Cats may be just as ferocious as lions, Edinburgh researchers find

Domestic cats may be more institutionally similar to big cats than previously thought, according to a new study by researchers at the University of Edinburgh and the Bronx Zoo.

The study, “Personality Structure in the Domestic Cat (Felis silvestris catus), Scottish Wildcat (Felis silvestris grampia), Clouded Leopard (Neofelis nebulosa), Snow Leopard (Panthera uncia), and African Lion (Panthera leo)”, compares the behavioural tendencies of each of the named species.

For the purposes of the study, cats’ behaviours were measured under five rubrics classically applied to human personality tests: openness to new experiences, conscientiousness (the binary opposite of impulsiveness), extraversion or introversion, agreeability, and neuroticism.

Traits normally observed in big cats – dominance, impulsiveness, and neuroticism – have remained present in modern domestic cats, according to the study.

The most pronounced trait observed in domestic cats was neuroticism, meaning that these felines crave control and are prone to negative emotions like anxiety and fear.

Some publications have suggested that the study implies that domestic cats would kill their owners if their owners were smaller or they themselves were closer to the size of big cats.

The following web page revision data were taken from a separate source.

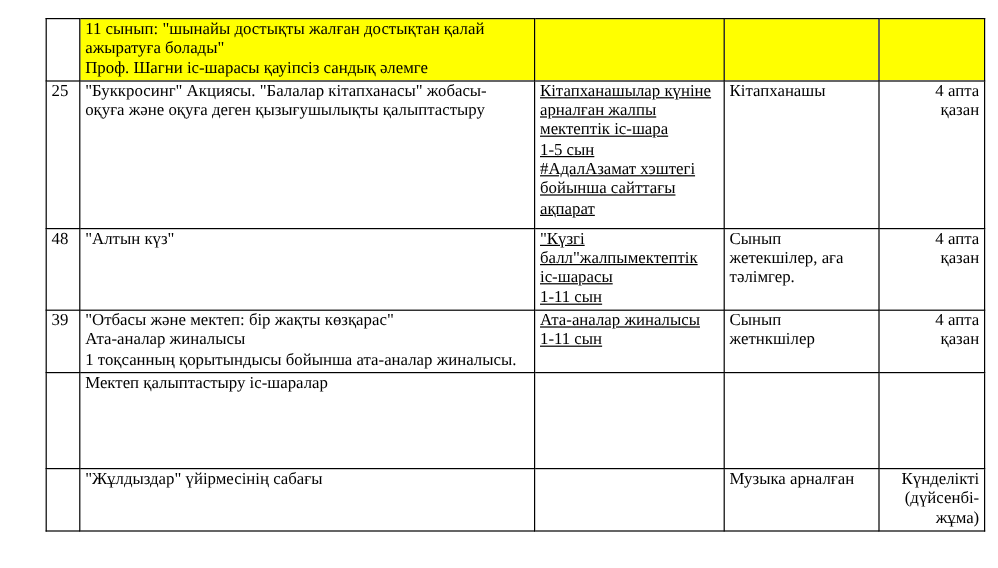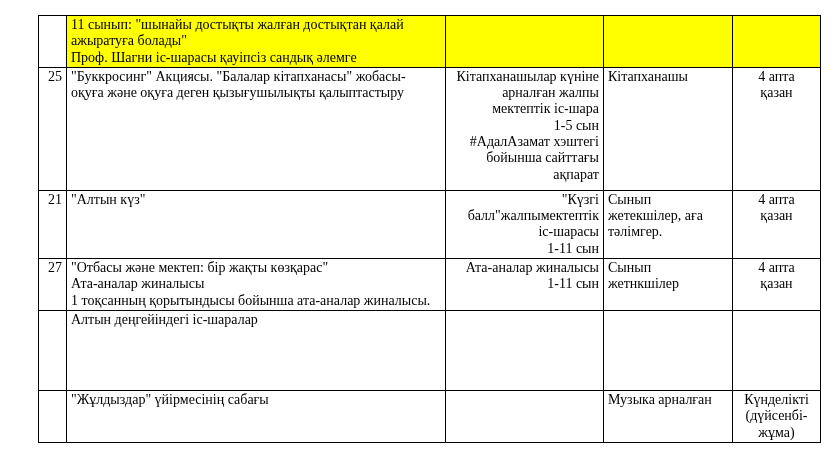--- a/index.html
+++ b/index.html
@@ -36,7 +36,7 @@
     overflow: hidden;
     word-wrap: break-word;
   }
-  td.col-num { text-align: right; padding-left: 1px; padding-right: 1px; }
+  td.col-num { text-align: left; padding-left: 1px; padding-right: 1px; }
   td.col-activity { text-align: left; }
   td.col-details { text-align: right; }
   td.col-responsible { text-align: left; margin-left: 16px; }

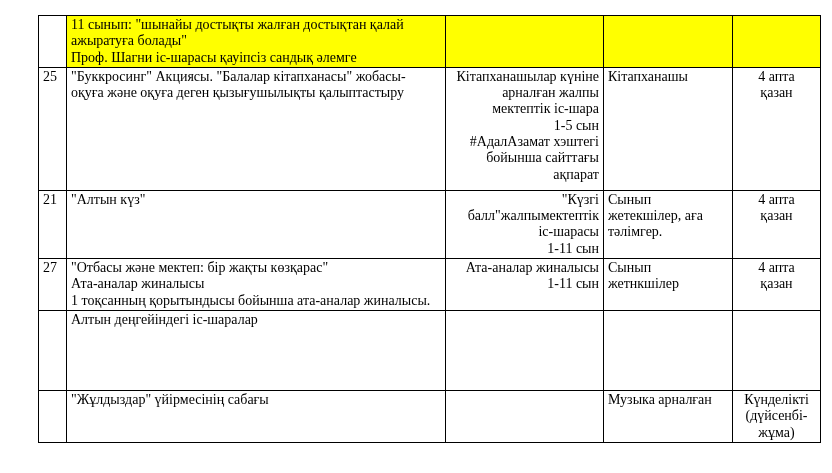--- a/index.html
+++ b/index.html
@@ -38,7 +38,7 @@
   }
   td.col-num { text-align: left; padding-left: 1px; padding-right: 1px; }
   td.col-activity { text-align: left; }
-  td.col-details { text-align: right; }
+  td.col-details { text-align: left; text-decoration: underline; }
   td.col-responsible { text-align: left; margin-left: 16px; }
   td.col-timing { text-align: center; }
   td.hl { background: #ffff00; }

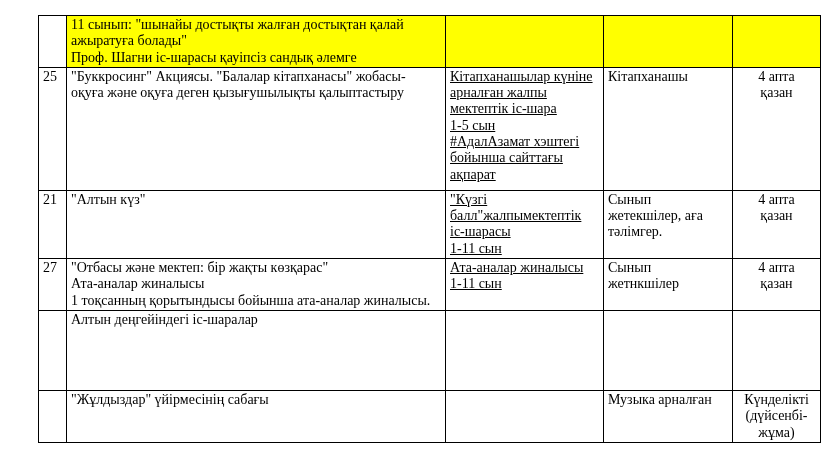--- a/index.html
+++ b/index.html
@@ -40,7 +40,7 @@
   td.col-activity { text-align: left; }
   td.col-details { text-align: left; text-decoration: underline; }
   td.col-responsible { text-align: left; margin-left: 16px; }
-  td.col-timing { text-align: center; }
+  td.col-timing { text-align: right; }
   td.hl { background: #ffff00; }
   tr:nth-child(1) { height: 47px; }
   tr:nth-child(2) { height: 123px; }

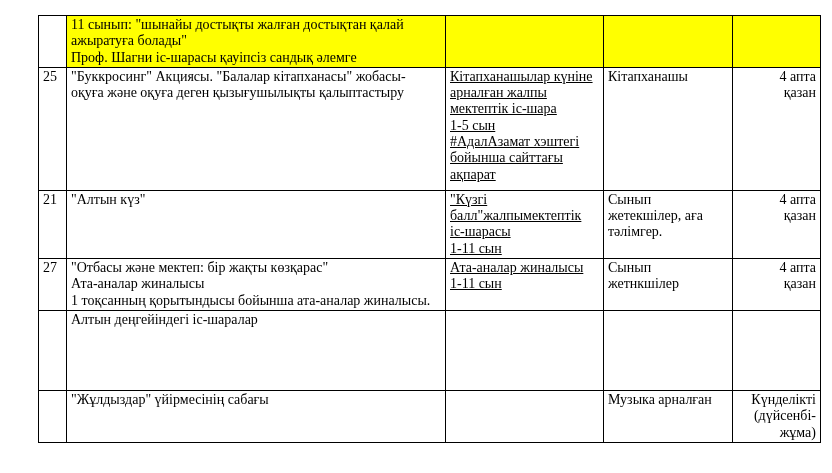--- a/index.html
+++ b/index.html
@@ -88,7 +88,7 @@
 қазан</td>
         </tr>
         <tr>
-          <td class="col-num">21</td>
+          <td class="col-num">48</td>
           <td class="col-activity">"Алтын күз"</td>
           <td class="col-details">"Күзгі
 балл"жалпымектептік

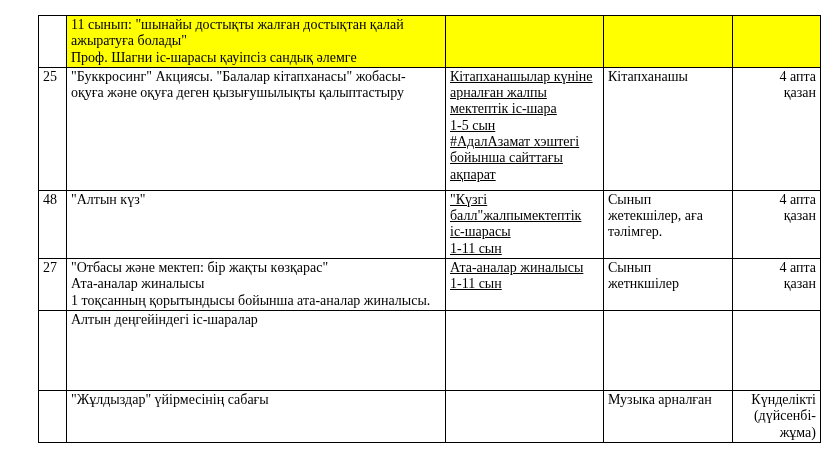--- a/index.html
+++ b/index.html
@@ -101,7 +101,7 @@
 қазан</td>
         </tr>
         <tr>
-          <td class="col-num">27</td>
+          <td class="col-num">39</td>
           <td class="col-activity">"Отбасы және мектеп: бір жақты көзқарас"
 Ата-аналар жиналысы
 1 тоқсанның қорытындысы бойынша ата-аналар жиналысы.</td>

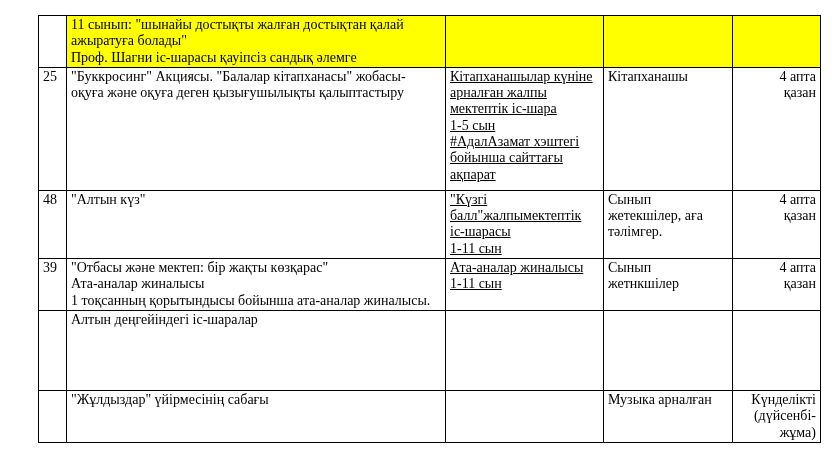--- a/index.html
+++ b/index.html
@@ -114,7 +114,7 @@
         </tr>
         <tr>
           <td class="col-num"></td>
-          <td class="col-activity">Алтын деңгейіндегі іс-шаралар</td>
+          <td class="col-activity">Мектеп қалыптастыру іс-шаралар</td>
           <td class="col-details"></td>
           <td class="col-responsible"></td>
           <td class="col-timing"></td>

But Marieke Gartner, an Edinburgh University researcher who took part in the study, disagrees.

Speaking to CNET, Gartner said: “Cats have different personalities, and they ended up living with us because it was a mutually beneficial situation. Some cats are more independent, some are quite loving. It just depends on the individual.

“It’s not that cats are self-centred. It’s that they are a more solitary or semi-solitary species.”

For her part, Gartner blamed humans for domestic cats’ sometimes-violent behaviour towards their owners. “Cats don’t want to bump you off, but people often don’t know how to treat them and are surprised by their behaviour.”

The study’s authors hope that their findings will be used to improve feline wellbeing in captive conditions.

In the study’s conclusion, the authors note that the “similarity [between feline species observed in the study] may allow for a more generalised approach to captive care of felids based on personality – that is, felids of these species rated higher on Neuroticism, for example, may be able to have similar treatments to address any welfare issues, including health outcomes, associated with that personality factor.

“However, it would be important to assess more felid species’ personality structures, and also direct links to welfare and health outcomes, as well as to conservation outcomes.”

The study, which relied exclusively on observation of animals in captivity, has been criticised for its external validity, or the ability of the study’s findings to be extrapolated to non-captive animals.

Neuroticism in felines, the study’s critics have alleged, may be accentuated by the conditions of their captivity, which is not a natural state for any of the big cats observed in the report. This potential limitation is alluded to in the study’s body, but is not acknowledged as problematic to the study’s validity.